At the end of the transaction, as the check was being handed over to John’s father, John said to the young salesman, “Whenever I part from my father or whenever we finish a telephone conversation, he gives me a blessing. And I think he would like to bless you now.” So, with the three of them standing in the middle of the car showroom, John’s father took the salesman’s hand, looked straight into his eyes and said, “The Lord bless you and keep you. The Lord make his face to shine upon you and be gracious to you. The Lord lift up his countenance upon you and give you peace.”

When John looked up at the young salesman there were tears streaming down his face. He would never forget that moment.
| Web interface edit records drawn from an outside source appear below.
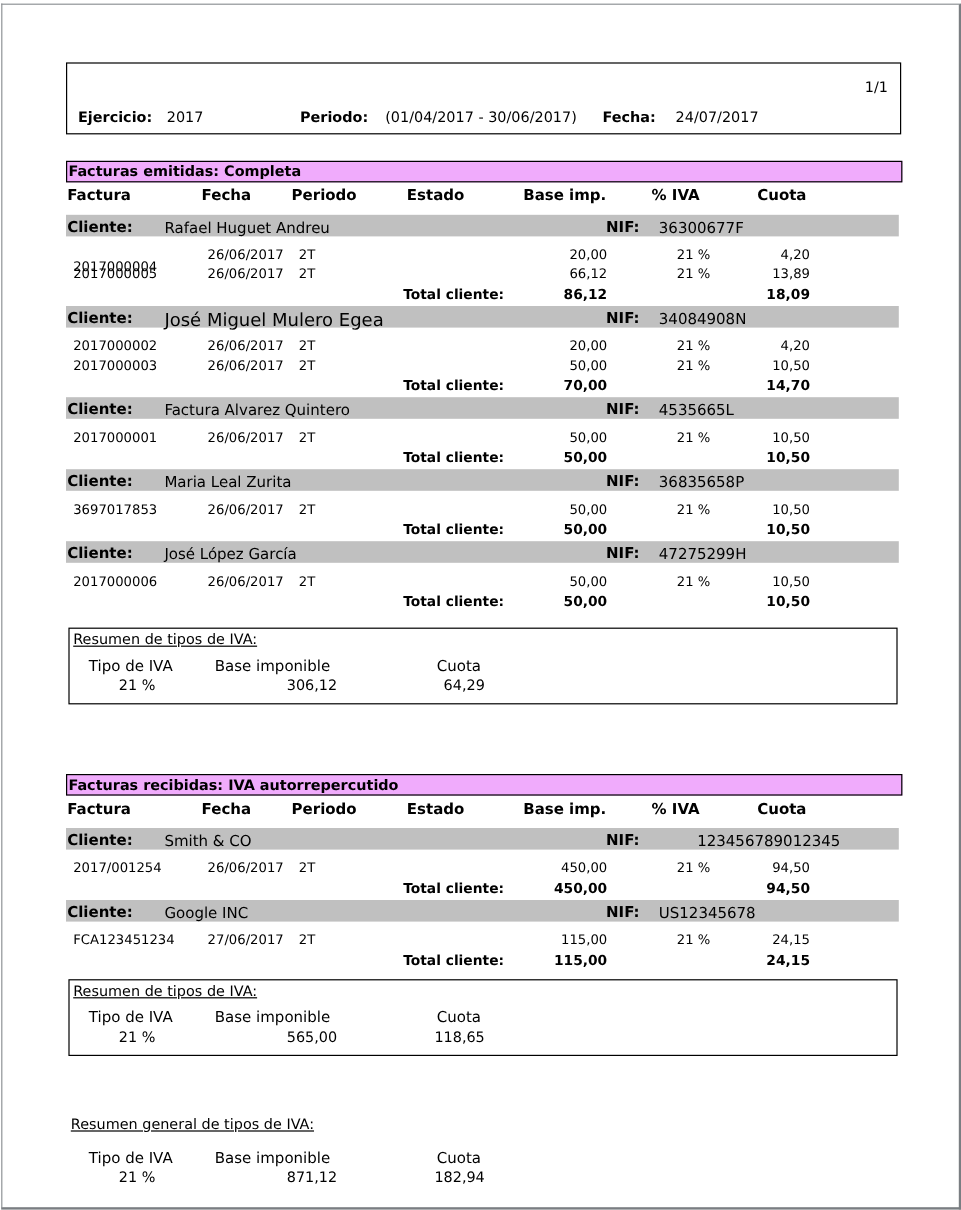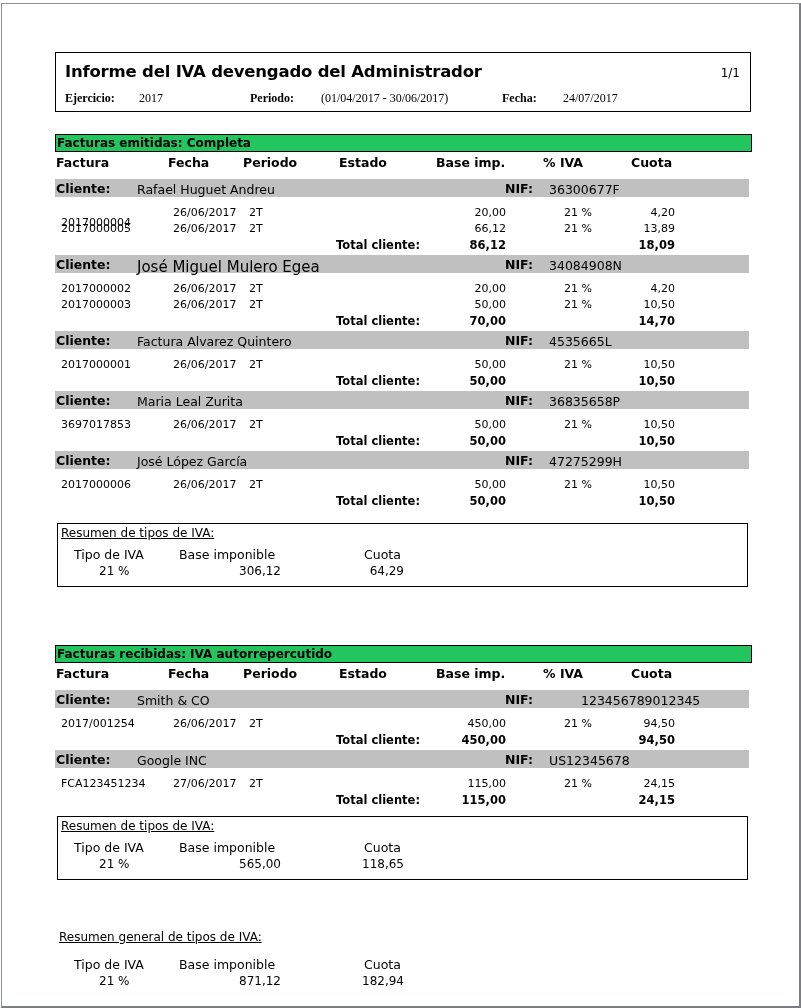"Informe del IVA devengado del" div.title { html: <div>Informe del IVA devengado del Administrador</div> -> none }
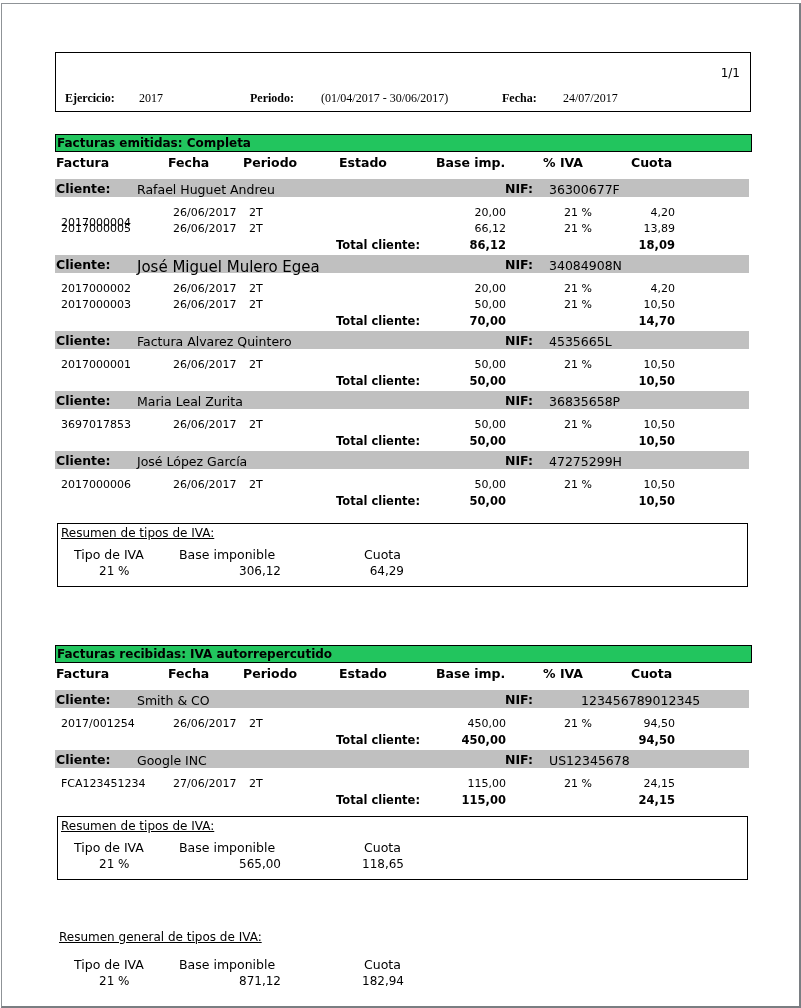"Ejercicio:" .hdr .meta { font-family: Liberation Serif, serif -> none }
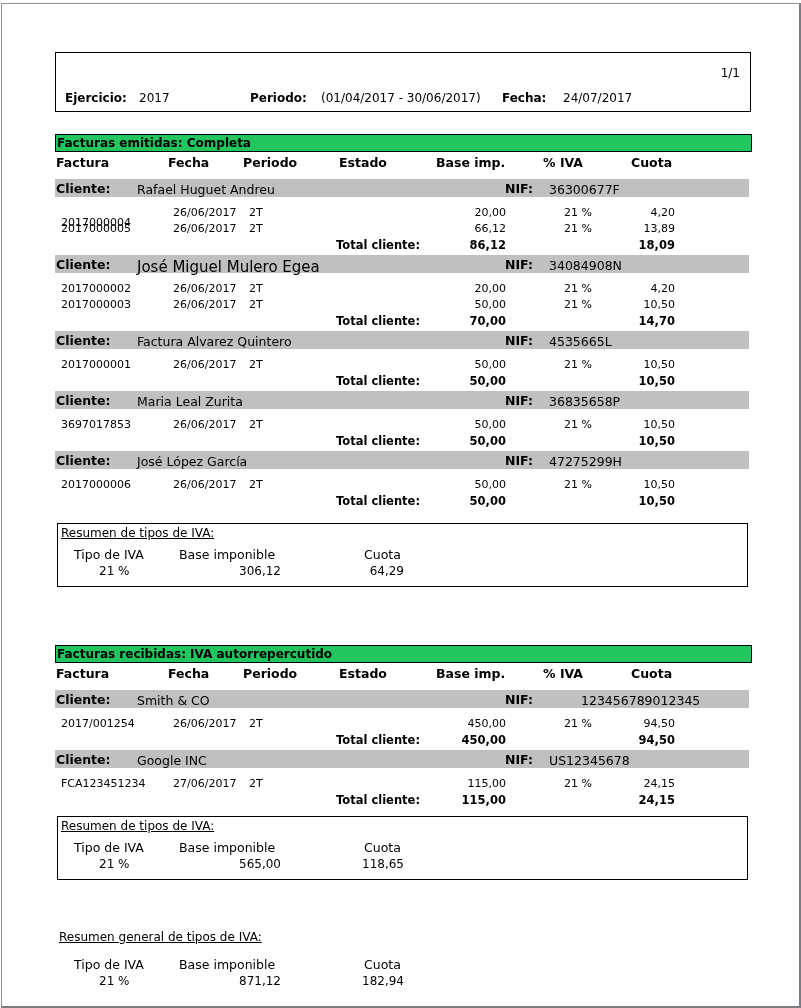"Facturas emitidas: Completa" .sec-bar { background: #22c55e -> #f0abfc }
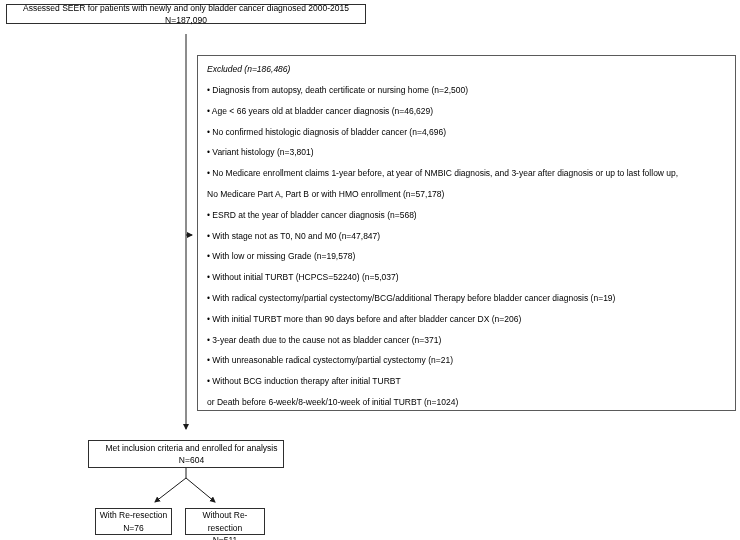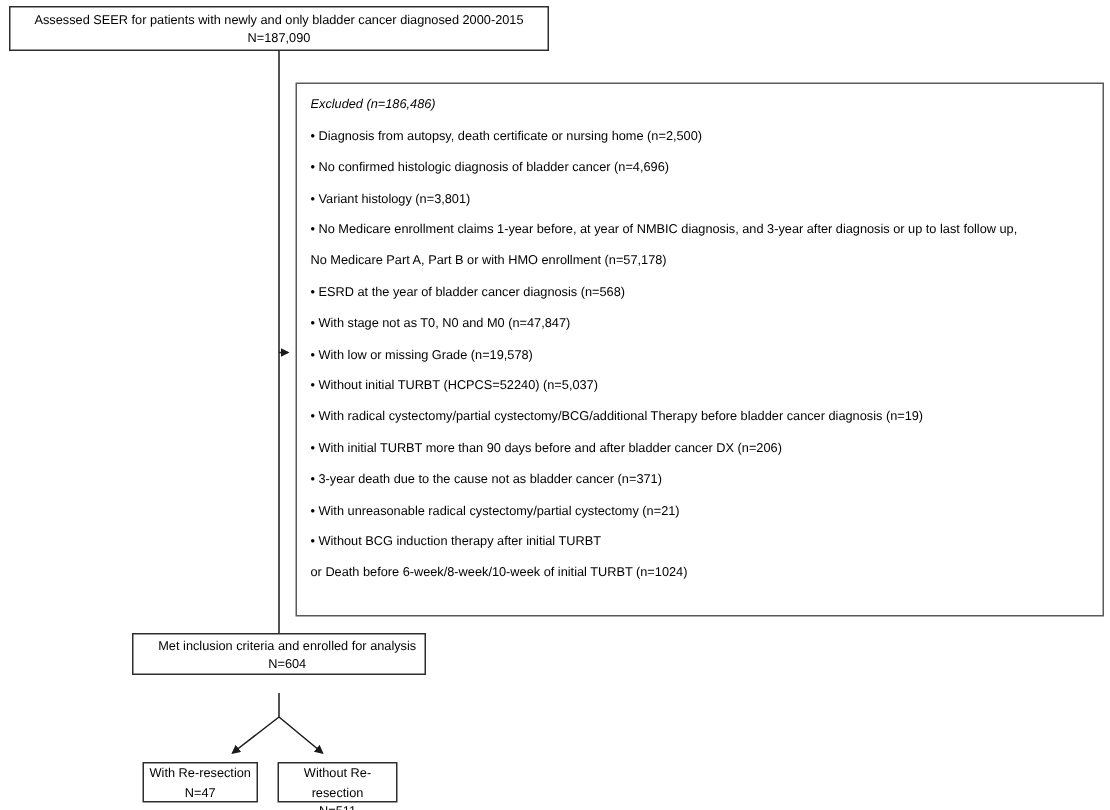"Assessed SEER for patients with" #top-box { height: 30px -> 20px }
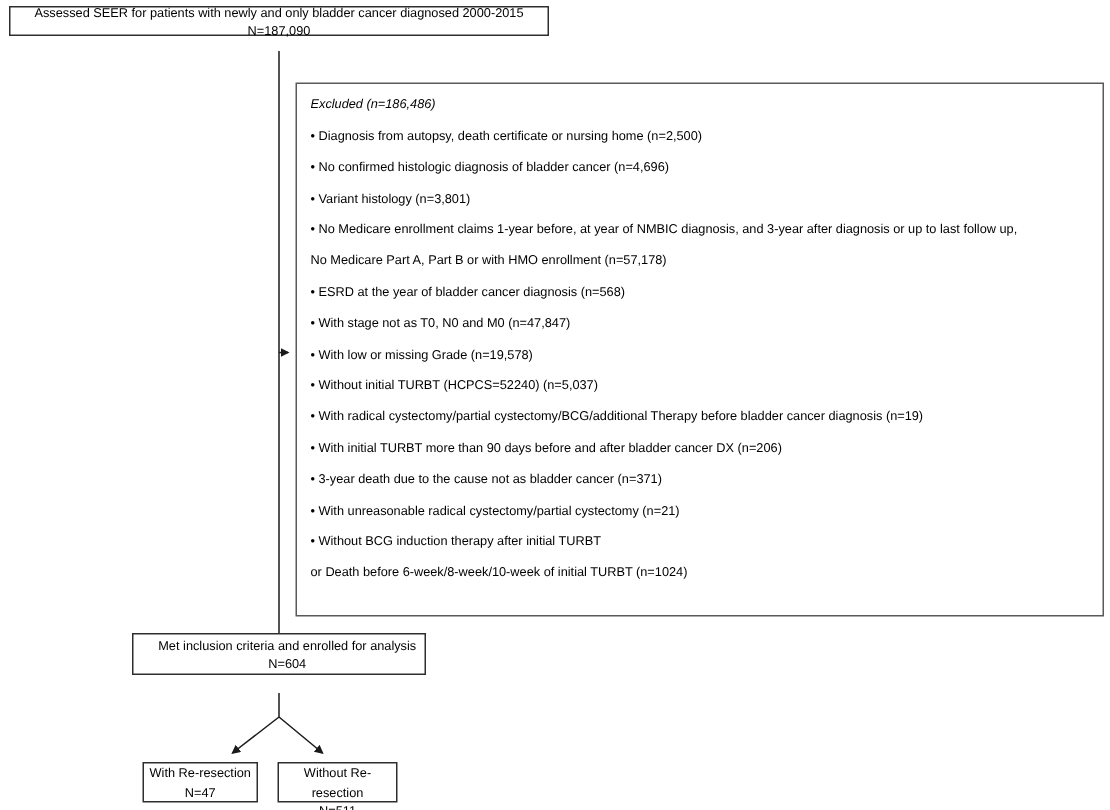"• Age < 66 years" div.excl-line { html: none -> <div>• Age &lt; 66 years old at bladder cancer diagnosis (n=46,629)</div> }
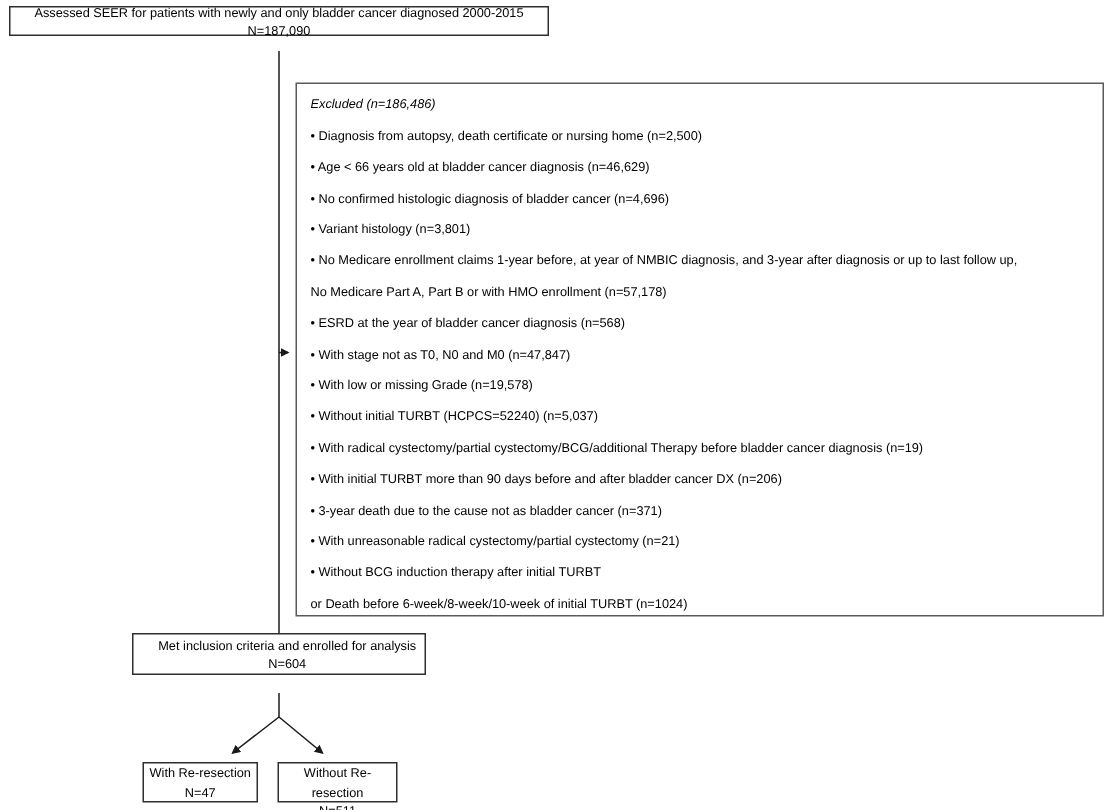"Met inclusion criteria and enrolled" #inclusion-box { top: 422px -> 440px }
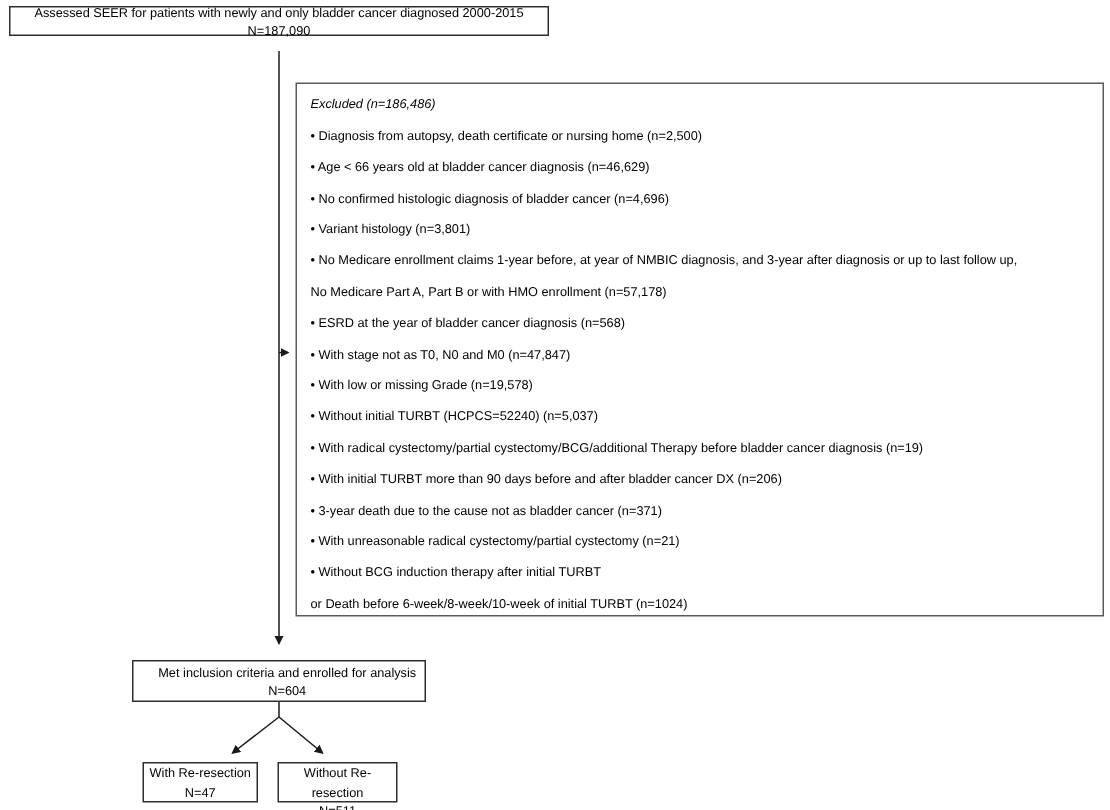"N=47" div { text: 47 -> 76 }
You know, sisters and brothers, everyone of us carries with us every day the potential to be such a blessing to one another. There is a well-spring of potential grace and blessing within each of us that can flow out to others at any moment if we are ready to carry that blessing, if we are ready to be a conduit for the blessing of God to flow to another. Are we ready?

Now, for this blessing to flow freely we may have to get rid of some things. We may have to relinquish some things. It is not likely we will be much of a blessing to anyone if we keep carrying around old wounds and grudges. We will have to let go of our grievance stories that we keep playing over and over in our minds, like a video set on constant repeat. We will have to let go of our bitterness and resentment. And no matter how much we may dislike the actions and attitudes of another person or group, we can’t allow our dislike to become hate or be expressed through harmful actions. Are we ready to move beyond our own little stories, our personal agendas, our own self-interests to embrace the hurt, pain, grief, and suffering that another may be going through? 

In her little book titled, Earthly Good: Reflections on Life and God, Rev. Martha Stern tells about one time when she had taken her car to a body shop after her son drove it through the house. This unfortunately wasn’t the first time she had been to that shop. She says to the owner, “Roy, you see a lot come through here, don’t you?” He nods and says, “I see them come and go. And come back. And people get upset, you know. It really don’t matter if the wreck’s your fault, if the wreck ain’t your fault. Wrecks are upsetting business.” And by the way, that’s true whether you are talking about your car, or your marriage, or your family or an election, or a business deal, or your job, or your health, or whatever right?  Wrecks are upsetting business.

Roy pauses here, then he says, “I still remember one lady, must have been twenty years ago. She did what I believe y’all want to do. She laid right down, right out there on the asphalt. And she hollered.” Martha asks, “What did you do?” He says, “Well, we picked her up.”

Sisters and brothers are we ready to pick one another up? Are we ready to bless one another? Are we ready to encourage someone who may be very down? Are we ready to extend hospitality and grace to someone others may be ready to disregard or discard?  Are we ready to risk or even suffer with those who are marginalized and treated unfairly? Are we ready to dream, pray, speak, and work for the common good – for a just and fair world. Are you ready?

Our good God, help us ready ourselves for the opportunities that open up to us each day to be a blessing to others and to participate in your good will. Amen.